P: O RoCE é necessário para clusters de IA?

R: RoCEv2 ou InfiniBand são necessários para qualquer cluster que execute treinamento distribuído-baseado em NCCL em escala. O TCP/IP simples não pode fornecer a latência e a eficiência de CPU necessárias. Entre RoCEv2 e InfiniBand, escolha com base na adequação operacional e no ecossistema, em vez de puro desempenho.

P: De quantas NICs um servidor GPU precisa?

R: Para um servidor de 8-GPU, as configurações comuns são 4× 400G (uma NIC por duas GPUs) ou 8× 400G (uma NIC por GPU, otimizada para rail). Os servidores de inferência podem usar de 1 a 2 NICs. A decisão depende da carga de trabalho, geração de GPU, topologia PCIe e orçamento.

P: Os clusters de IA precisam de armazenamento e malhas de computação separados?

R: Clusters pequenos podem compartilhar uma malha com separação de classes de QoS adequada. Clusters de-tamanho médio e grande geralmente se beneficiam de malhas fisicamente separadas - computação em RoCE Ethernet ou InfiniBand, armazenamento em uma malha Ethernet dedicada. Os clusters-de modelo de fronteira normalmente são separados fisicamente porque qualquer interferência-de tráfego cruzado é inaceitável.

P: A Ethernet é melhor que o InfiniBand para cargas de trabalho de IA?

R: Nenhum dos dois é universalmente melhor. A InfiniBand tem um histórico mais longo em HPC e oferece um comportamento sem perdas muito maduro. Ethernet RoCEv2 tem uma diversidade mais ampla de fornecedores, integra-se às redes de data centers existentes e se beneficia do desenvolvimento ativo no Ultra Ethernet Consortium. A familiaridade da equipe operacional costuma ser o fator decisivo.

P: O que realmente significa uma rede de IA sem{0}}bloqueio?

R: Isso significa que a capacidade total de uplink folha-para-spine é igual à capacidade total de downlink folha-para-servidor, de modo que a malha pode sustentar qualquer padrão de comunicação entre qualquer par de nós com taxa de linha completa.
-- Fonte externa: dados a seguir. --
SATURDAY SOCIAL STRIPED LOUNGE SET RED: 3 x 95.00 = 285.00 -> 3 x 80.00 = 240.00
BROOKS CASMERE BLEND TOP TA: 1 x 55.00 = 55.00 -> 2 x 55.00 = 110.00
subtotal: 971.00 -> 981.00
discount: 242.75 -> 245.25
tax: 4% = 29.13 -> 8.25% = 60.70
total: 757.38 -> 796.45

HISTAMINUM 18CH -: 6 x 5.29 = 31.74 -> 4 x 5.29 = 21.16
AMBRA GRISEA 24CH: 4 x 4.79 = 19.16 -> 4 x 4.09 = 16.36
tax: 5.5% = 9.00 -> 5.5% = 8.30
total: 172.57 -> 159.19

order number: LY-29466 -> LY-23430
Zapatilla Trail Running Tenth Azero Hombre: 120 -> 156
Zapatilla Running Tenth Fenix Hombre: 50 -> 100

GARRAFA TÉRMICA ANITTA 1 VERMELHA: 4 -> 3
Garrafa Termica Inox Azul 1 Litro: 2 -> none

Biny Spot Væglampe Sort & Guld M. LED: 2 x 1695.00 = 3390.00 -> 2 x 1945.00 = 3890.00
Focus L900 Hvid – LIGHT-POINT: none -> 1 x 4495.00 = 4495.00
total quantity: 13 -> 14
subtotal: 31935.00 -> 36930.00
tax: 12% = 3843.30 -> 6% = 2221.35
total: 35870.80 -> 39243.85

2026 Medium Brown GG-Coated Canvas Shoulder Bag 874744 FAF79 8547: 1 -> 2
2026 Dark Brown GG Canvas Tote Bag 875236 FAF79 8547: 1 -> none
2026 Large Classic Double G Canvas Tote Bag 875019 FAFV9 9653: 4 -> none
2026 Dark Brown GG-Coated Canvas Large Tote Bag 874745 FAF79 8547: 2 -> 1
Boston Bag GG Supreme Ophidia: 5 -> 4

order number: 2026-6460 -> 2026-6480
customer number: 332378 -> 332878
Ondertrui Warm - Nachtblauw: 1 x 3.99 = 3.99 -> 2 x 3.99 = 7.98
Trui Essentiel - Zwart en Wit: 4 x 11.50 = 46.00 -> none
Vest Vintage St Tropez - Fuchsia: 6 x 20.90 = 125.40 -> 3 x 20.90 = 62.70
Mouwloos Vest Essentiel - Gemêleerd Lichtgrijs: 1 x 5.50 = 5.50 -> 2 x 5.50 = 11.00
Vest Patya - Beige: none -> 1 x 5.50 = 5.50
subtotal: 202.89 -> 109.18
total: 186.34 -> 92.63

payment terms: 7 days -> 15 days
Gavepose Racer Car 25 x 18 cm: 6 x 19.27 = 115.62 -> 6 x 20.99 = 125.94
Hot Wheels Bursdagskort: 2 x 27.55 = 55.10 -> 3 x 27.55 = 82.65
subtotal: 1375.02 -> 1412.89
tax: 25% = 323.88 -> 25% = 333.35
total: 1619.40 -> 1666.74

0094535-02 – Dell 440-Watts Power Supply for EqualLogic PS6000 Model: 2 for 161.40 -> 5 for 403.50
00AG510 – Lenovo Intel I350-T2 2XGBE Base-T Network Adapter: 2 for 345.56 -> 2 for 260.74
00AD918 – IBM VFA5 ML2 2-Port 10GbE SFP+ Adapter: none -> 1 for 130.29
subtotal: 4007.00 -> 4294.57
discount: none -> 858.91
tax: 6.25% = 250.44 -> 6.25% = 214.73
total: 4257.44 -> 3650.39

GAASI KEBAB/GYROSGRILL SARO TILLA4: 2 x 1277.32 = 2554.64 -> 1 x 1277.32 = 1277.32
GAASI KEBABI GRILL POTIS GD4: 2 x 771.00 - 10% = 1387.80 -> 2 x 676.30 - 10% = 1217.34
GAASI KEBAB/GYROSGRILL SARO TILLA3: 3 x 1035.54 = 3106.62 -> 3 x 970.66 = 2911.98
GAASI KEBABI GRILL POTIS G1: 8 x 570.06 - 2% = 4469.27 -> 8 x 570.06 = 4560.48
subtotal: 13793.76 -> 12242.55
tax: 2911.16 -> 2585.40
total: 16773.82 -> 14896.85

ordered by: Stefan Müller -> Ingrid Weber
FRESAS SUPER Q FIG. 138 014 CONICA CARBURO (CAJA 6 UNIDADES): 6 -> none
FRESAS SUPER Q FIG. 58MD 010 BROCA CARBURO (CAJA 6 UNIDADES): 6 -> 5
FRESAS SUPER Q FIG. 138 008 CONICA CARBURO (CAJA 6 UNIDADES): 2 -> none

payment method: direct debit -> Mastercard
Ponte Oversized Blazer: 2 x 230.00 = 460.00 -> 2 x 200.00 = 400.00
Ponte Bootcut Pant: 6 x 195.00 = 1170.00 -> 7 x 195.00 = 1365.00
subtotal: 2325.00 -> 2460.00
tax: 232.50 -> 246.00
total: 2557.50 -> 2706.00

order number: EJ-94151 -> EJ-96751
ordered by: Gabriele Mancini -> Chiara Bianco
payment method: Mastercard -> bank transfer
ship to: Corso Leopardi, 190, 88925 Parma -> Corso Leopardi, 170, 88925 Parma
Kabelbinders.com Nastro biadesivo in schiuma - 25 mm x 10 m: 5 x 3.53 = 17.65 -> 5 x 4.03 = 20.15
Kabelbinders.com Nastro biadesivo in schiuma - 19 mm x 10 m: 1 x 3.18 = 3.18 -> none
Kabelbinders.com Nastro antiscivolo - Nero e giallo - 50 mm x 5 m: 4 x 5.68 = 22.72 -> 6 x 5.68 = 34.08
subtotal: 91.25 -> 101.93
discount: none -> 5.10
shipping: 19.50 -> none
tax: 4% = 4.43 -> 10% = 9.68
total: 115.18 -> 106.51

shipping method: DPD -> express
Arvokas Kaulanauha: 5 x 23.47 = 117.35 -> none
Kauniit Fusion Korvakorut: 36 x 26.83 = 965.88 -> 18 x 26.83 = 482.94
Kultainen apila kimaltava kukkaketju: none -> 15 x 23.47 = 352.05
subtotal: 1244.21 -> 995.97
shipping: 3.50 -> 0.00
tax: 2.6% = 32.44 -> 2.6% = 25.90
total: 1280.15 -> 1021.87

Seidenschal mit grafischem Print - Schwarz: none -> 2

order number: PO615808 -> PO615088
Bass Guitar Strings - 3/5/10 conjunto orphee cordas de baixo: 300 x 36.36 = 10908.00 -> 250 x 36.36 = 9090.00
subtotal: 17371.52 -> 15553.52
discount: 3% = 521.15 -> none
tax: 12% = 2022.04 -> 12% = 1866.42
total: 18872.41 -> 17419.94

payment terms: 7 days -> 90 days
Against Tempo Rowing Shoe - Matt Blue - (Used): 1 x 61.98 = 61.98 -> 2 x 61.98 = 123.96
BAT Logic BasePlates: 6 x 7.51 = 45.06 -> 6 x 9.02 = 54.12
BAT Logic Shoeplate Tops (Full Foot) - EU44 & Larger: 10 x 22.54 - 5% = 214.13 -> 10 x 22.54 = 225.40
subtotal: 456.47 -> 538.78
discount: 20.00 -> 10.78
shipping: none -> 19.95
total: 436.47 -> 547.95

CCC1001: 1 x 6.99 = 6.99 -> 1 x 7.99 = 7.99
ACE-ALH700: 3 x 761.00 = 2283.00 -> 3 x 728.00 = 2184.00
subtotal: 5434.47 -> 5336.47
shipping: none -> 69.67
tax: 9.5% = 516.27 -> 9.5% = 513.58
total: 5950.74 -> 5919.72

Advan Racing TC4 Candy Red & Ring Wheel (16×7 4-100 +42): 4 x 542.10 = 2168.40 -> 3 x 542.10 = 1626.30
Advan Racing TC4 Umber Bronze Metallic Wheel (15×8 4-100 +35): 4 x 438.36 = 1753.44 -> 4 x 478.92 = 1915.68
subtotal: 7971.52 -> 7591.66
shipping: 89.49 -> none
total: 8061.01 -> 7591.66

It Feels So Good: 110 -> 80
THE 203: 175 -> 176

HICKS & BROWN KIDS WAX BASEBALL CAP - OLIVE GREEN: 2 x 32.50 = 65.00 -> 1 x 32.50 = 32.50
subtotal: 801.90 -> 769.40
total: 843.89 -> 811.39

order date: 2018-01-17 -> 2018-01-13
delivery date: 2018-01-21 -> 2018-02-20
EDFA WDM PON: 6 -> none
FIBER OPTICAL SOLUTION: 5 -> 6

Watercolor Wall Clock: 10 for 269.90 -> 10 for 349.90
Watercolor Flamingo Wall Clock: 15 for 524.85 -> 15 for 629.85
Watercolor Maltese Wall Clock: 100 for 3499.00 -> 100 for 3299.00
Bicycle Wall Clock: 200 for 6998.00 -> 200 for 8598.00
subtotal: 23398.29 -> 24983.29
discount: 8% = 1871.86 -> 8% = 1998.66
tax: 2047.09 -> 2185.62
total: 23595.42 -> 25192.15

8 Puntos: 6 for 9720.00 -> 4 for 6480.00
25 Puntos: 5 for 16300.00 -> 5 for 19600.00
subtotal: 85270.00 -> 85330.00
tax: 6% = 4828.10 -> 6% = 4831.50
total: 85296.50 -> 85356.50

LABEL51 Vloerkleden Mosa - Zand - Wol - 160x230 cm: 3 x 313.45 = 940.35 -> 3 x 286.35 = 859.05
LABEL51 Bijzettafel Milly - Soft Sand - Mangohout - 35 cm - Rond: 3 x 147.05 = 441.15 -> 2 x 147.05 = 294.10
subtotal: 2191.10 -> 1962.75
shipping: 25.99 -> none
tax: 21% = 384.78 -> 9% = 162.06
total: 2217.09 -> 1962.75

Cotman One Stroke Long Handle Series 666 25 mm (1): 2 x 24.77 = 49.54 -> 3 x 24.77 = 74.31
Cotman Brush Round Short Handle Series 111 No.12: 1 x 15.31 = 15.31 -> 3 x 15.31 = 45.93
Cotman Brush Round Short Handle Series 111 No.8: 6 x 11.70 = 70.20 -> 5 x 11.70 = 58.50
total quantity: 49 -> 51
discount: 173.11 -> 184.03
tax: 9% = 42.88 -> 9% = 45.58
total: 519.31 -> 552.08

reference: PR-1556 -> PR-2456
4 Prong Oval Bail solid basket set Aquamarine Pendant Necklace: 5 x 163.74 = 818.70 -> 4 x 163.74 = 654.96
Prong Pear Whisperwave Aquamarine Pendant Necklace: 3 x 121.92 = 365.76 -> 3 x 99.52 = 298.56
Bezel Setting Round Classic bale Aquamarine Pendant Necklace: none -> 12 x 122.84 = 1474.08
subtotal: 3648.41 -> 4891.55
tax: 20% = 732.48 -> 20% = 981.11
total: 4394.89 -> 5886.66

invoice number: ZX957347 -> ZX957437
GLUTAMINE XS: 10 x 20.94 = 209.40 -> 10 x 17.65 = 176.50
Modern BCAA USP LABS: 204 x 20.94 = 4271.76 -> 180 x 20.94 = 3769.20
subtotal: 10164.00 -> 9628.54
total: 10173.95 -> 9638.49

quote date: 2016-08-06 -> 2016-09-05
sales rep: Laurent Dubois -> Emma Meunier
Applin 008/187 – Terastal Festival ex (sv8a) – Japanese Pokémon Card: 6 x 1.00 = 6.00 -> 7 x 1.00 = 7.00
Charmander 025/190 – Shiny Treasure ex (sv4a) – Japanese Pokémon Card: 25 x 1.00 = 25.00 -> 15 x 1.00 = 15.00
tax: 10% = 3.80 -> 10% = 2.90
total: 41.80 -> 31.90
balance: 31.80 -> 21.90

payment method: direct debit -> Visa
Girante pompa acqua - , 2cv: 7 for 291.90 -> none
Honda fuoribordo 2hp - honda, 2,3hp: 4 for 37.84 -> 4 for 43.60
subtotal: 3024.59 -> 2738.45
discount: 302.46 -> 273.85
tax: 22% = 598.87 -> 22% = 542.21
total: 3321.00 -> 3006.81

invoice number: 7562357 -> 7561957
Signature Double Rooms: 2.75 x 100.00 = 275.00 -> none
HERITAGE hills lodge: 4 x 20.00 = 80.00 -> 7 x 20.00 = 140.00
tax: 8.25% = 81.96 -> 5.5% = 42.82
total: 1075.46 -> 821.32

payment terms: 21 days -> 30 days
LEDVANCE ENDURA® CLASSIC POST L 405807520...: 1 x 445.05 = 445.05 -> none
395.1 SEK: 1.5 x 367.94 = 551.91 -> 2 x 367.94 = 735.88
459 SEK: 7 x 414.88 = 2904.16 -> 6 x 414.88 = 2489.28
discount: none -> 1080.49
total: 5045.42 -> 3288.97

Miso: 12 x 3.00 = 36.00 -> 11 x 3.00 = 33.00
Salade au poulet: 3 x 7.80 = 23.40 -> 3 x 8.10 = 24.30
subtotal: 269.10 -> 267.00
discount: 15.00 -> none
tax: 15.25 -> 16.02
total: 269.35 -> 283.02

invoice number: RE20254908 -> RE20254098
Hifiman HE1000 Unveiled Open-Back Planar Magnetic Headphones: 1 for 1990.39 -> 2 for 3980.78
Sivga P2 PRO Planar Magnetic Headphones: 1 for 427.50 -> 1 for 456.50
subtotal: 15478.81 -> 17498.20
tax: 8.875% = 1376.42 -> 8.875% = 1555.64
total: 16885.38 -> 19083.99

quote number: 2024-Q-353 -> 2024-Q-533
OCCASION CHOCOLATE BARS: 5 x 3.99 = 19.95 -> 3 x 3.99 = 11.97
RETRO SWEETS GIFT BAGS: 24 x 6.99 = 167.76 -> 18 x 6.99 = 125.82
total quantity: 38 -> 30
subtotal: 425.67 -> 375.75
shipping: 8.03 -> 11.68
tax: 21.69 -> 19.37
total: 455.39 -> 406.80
Na prática, o verdadeiro não{5}}bloqueio é caro; muitas malhas de produção são "quase sem{6}}bloqueio" em 1,1:1 ou 1,2:1 e ainda apresentam bom desempenho.

P: Quais testes revelam problemas reais de configuração do RoCE?

R: Os conjuntos de benchmark NCCL (all_reduce_perf, all_gather_perf) executados em escala total de cluster revelarão a maioria dos problemas reais. Um teste ib_send_bw puro entre dois nós pode passar, enquanto um teste de redução total de 32-nós tem um desempenho insatisfatório devido a problemas de incast ou PFC. Sempre valide na escala que você planeja executar.

Conclusão

A rede de cluster de IA mais forte não é aquela com os switches mais rápidos. É aquele em que a escolha da NIC, o dimensionamento leaf/spine, o excesso de assinaturas, a configuração RoCE, a separação de tráfego e o cabeamento físico apoiam-se mutuamente e à carga de trabalho para a qual foram escolhidos.

Comece com a carga de trabalho e o plano de crescimento de 18-meses. Calcule as necessidades de largura de banda em cada camada usando números reais, não apenas regras práticas. Configure o RoCE de ponta a- e valide com benchmarks reais de comunicação coletiva. Orçamento para planta de cabeamento – em 400G e 800G, a camada física não é mais trivial.

O cluster que mantém suas GPUs ocupadas com mais de 95% de utilização em cada etapa de treinamento é aquele que prestou atenção a todas essas camadas. O cluster que vem com um switch mais rápido e uma malha mais lenta levará anos explicando por que as GPUs estão ociosas.